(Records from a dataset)

· · · · · · ·

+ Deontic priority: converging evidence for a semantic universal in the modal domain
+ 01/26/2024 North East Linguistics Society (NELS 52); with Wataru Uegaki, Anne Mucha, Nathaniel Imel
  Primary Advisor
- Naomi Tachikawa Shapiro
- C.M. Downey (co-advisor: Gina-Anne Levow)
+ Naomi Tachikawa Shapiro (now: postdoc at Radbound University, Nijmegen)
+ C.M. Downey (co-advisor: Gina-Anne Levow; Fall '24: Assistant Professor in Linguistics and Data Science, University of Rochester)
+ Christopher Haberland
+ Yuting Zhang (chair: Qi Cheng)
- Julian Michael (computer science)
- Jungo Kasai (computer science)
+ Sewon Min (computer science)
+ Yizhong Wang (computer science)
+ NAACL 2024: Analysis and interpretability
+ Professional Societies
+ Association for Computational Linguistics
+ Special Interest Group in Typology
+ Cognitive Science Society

· · · · · · ·

> [EXERCISE DETAILS]:
Each line of the entries above that contains "Society" must be copied into the answer.

> [FINAL ANSWER]:
+ 01/26/2024 North East Linguistics Society (NELS 52); with Wataru Uegaki, Anne Mucha, Nathaniel Imel
+ Cognitive Science Society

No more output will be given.